_PROBLEM:_
Scan the entries below and count the lines holding the string "order". Supply only the number.
════════════════
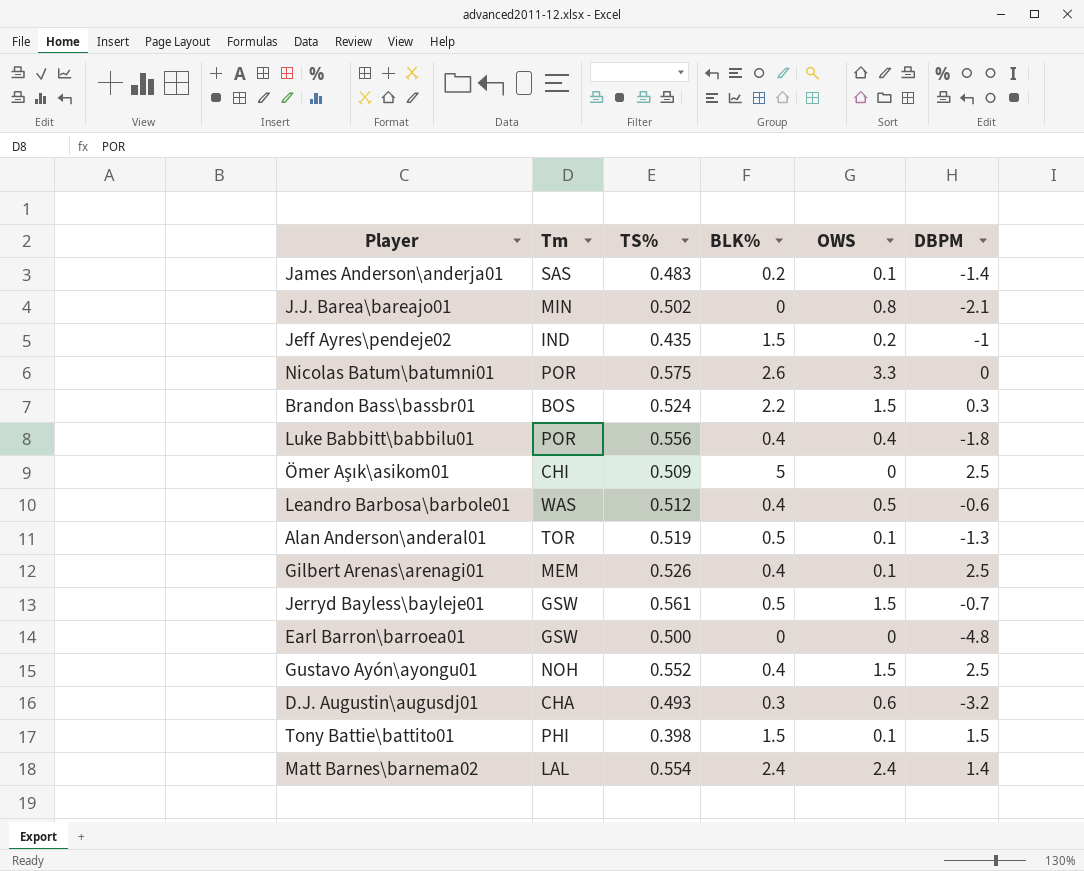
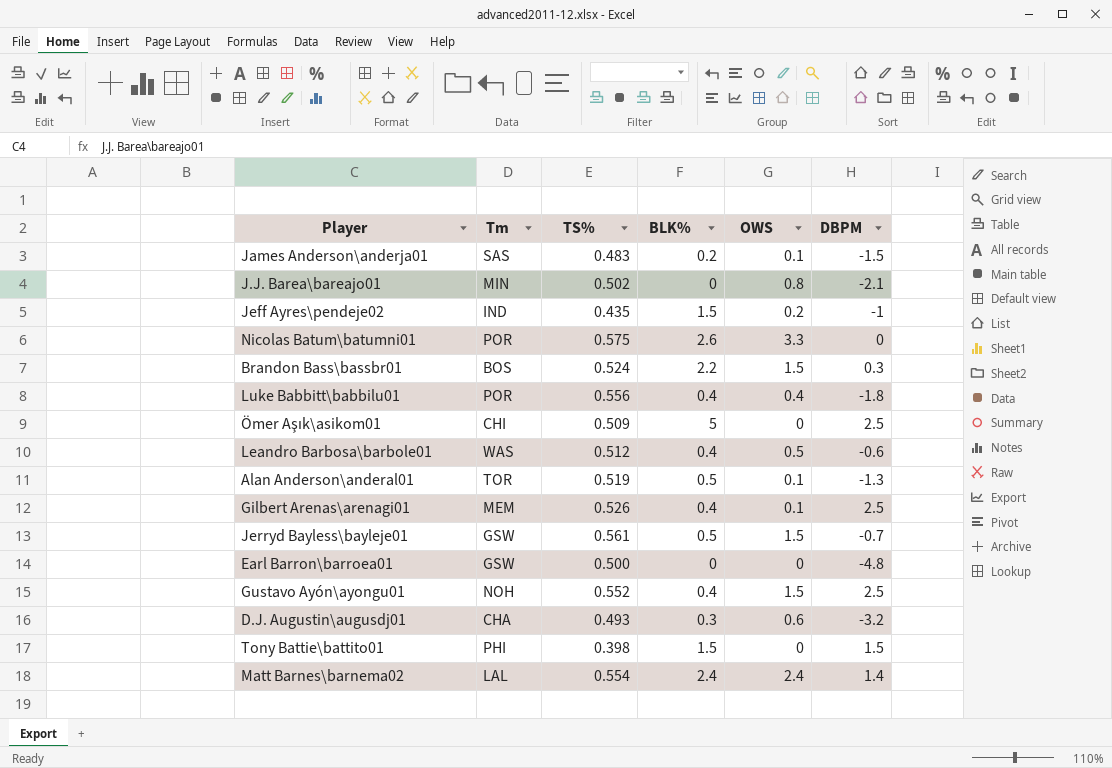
James Anderson\anderja01 | DBPM: -1.4 -> -1.5
Tony Battie\battito01 | OWS: 0.1 -> 0

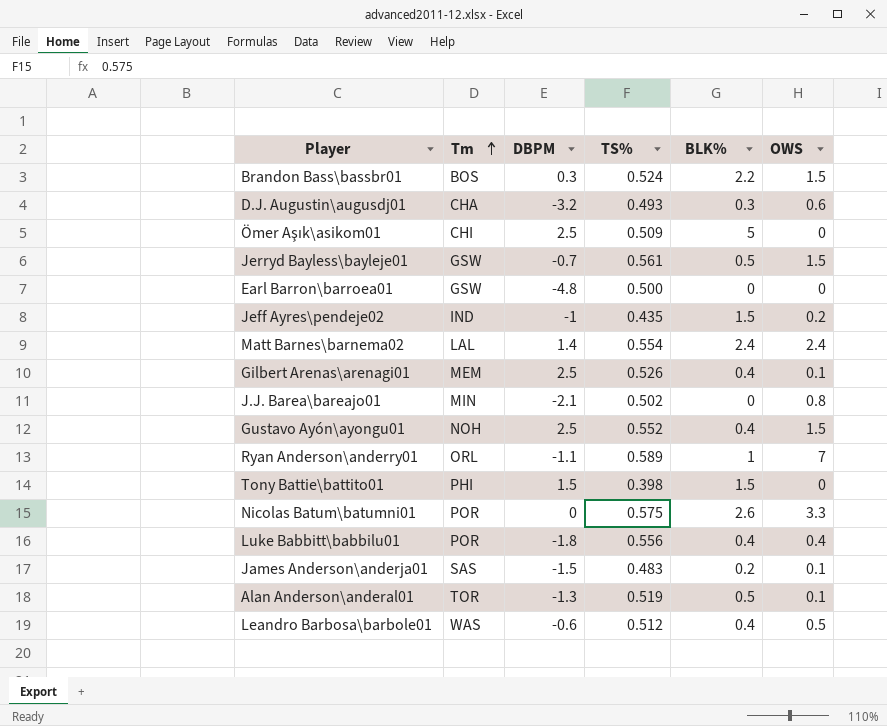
row order: none -> Tm ascending
column DBPM | position: 6 -> 3
row Ryan Anderson\anderry01: none -> ORL | -1.1 | 0.589 | 1 | 7

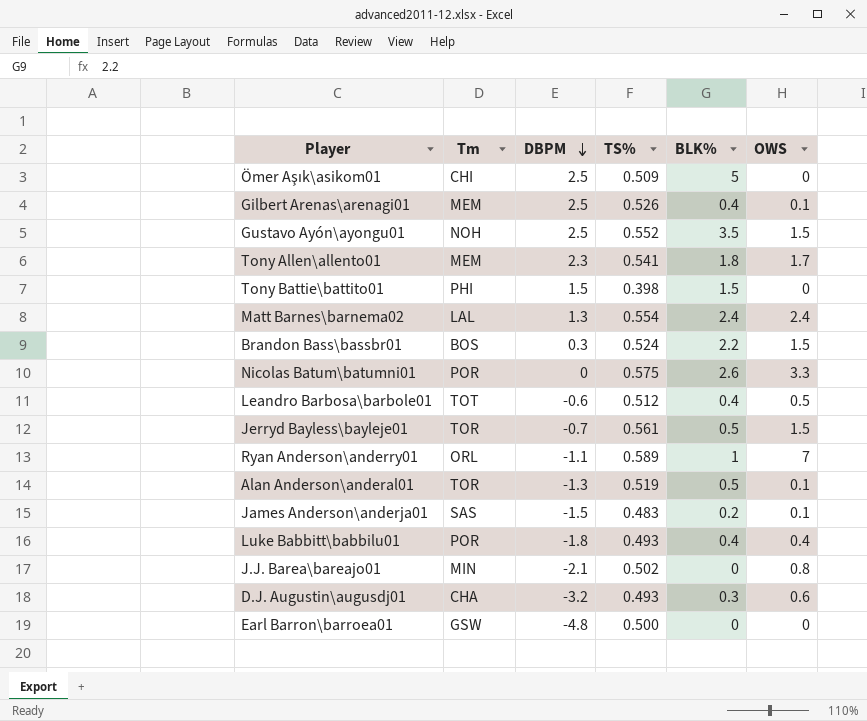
row order: Tm ascending -> DBPM descending
row Jeff Ayres\pendeje02: IND | -1 | 0.435 | 1.5 | 0.2 -> none
Gustavo Ayón\ayongu01 | BLK%: 0.4 -> 3.5
row Tony Allen\allento01: none -> MEM | 2.3 | 0.541 | 1.8 | 1.7
Matt Barnes\barnema02 | DBPM: 1.4 -> 1.3
Leandro Barbosa\barbole01 | Tm: WAS -> TOT
Jerryd Bayless\bayleje01 | Tm: GSW -> TOR
Luke Babbitt\babbilu01 | TS%: 0.556 -> 0.493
════════════════
_WORKED SOLUTION:_
2